Yields on government bonds inched higher across the board, with the yield on the benchmark 10-year note hitting its highest since early May at 4.64%.

Among megacap stocks, Amazon.com slipped 0.3%, while Meta Platforms shed 0.6%.

Rate-sensitive real estate stocks were among the worst hit, down 0.4%, while consumer discretionary fell 0.5%.

“Now we’re at an inflection point on the Treasury yield, especially the 10-year … any move higher and it tends to create equity market weakness and that’s what I’m seeing thismorning,” said George Cipolloni, portfolio manager at Penn Mutual Asset Management.

At 09:40 a.m. ET, the Dow Jones Industrial Average fell 123.50 points, or 0.30%, to 43,173.53, the S&P 500 lost 15.13 points, or 0.25%, to 6,024.91 and the Nasdaq Composite lost 46.45 points, or 0.23%, to 19,984.67.

Markets in Europe, London and parts of Asia were closed on Thursday.

The S&P 500 and the Nasdaq wrapped up Tuesday’s truncated session with a third straight day of gains, lifted by megacap and growth stocks.

Wall Street advances in short Christmas Eve session

Gains in Apple, Tesla, Alphabet, Amazon, Nvidia, Microsoft and Meta Platforms accounted for more than half of the S&P 500’s 28.4% total return this year, according to S&P Dow Jones Indices Senior Index Analyst Howard Silverblatt.

Without the Magnificent Seven stocks, the benchmark index’s total return would have been 13.2% in 2024, Silverblatt added.

U.S. stocks have hit a speed bump this month following an election-led rally in November as they contend with the Federal Reserve’s projection of fewer interest rate cuts in 2025.

The three main indexes have hit multiple record highs this year on hopes of a lower interest rate environment and the prospects of artificial intelligence boosting corporate profits.

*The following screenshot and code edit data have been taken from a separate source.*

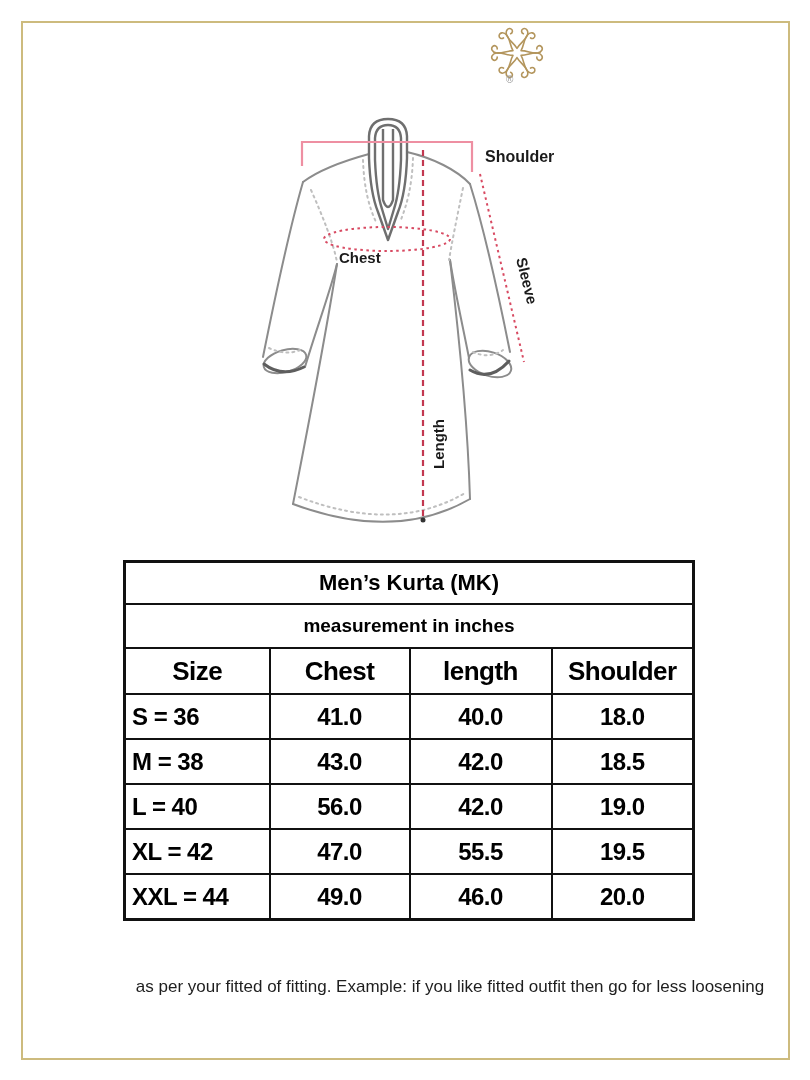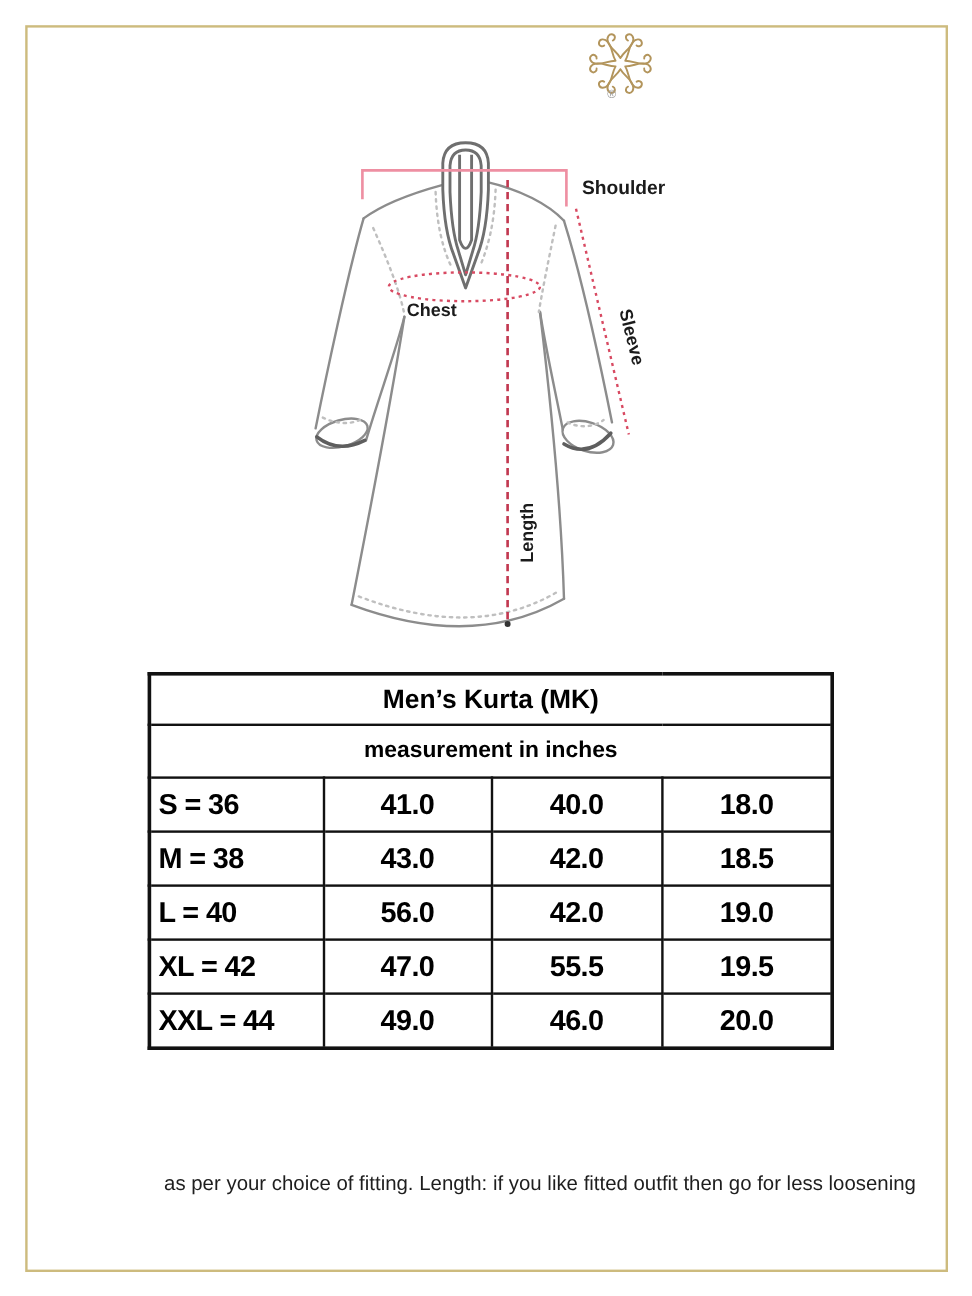--- a/index.html
+++ b/index.html
@@ -124,6 +124,12 @@
     <tr class="r-sub">
       <td colspan="4">measurement in inches</td>
     </tr>
+    <tr class="r-head">
+      <th>Size</th>
+      <th>Chest</th>
+      <th>length</th>
+      <th>Shoulder</th>
+    </tr>
     <tr class="r-data">
       <td class="c-size">S = 36</td>
       <td>41.0</td>

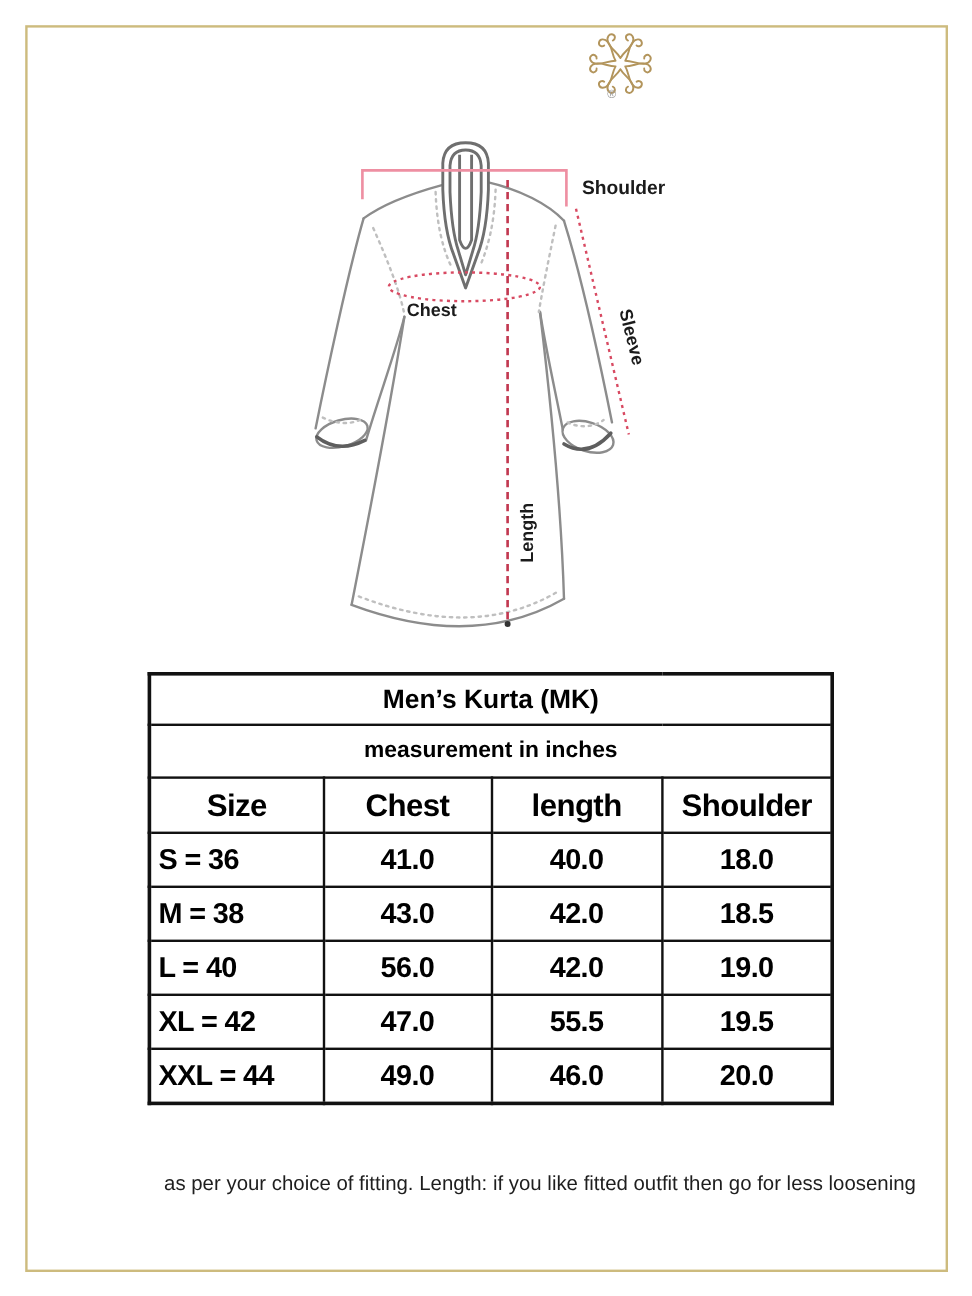--- a/index.html
+++ b/index.html
@@ -164,7 +164,7 @@
     </table>
 
   <div class="note">
-    <div class="note-line2">as per your choice of fitting. Length: if you like fitted outfit then go for less loosening</div>
+    <div class="note-line2">as per your fitted of fitting. Example: if you like fitted outfit then go for less loosening</div>
   </div>
 
 </div>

However, investors are starting to question the sustainability of the rally due to stretched valuations and as megacaps continue to attract more investor funds.

Yet, investors are hoping for a typically strong finish in the final days of the year - called the “Santa Clause rally” - a pattern attributed to low liquidity, tax-loss harvesting and investing of year-end bonuses.

The S&P 500 has gained an average of 1.3% in the last five trading days of December and the first two days of January since 1969, according to the Stock Trader’s Almanac. A December without a Santa rally has been followed by a weaker-than-average year, data from LPL Financial going back to 1950 showed.

Meanwhile, a Labor Department report showed the number of new Americans filing for jobless benefits last week fell to 219,000, compared with the 224,000 expected by economists in a Reuters poll.

Cryptocurrency-related stocks were down after bitcoin fell over 3%. Coinbase Global was off 1.4%, while Riot Platforms and Mara Holdings shed over 2.4% each.

Declining issues outnumbered advancers by a 3.08-to-1 ratio on the NYSE and by a 2.03-to-1 ratio on the Nasdaq.

The S&P 500 posted two new 52-week highs and one new low while the Nasdaq Composite recorded 17 new highs and 24 new lows.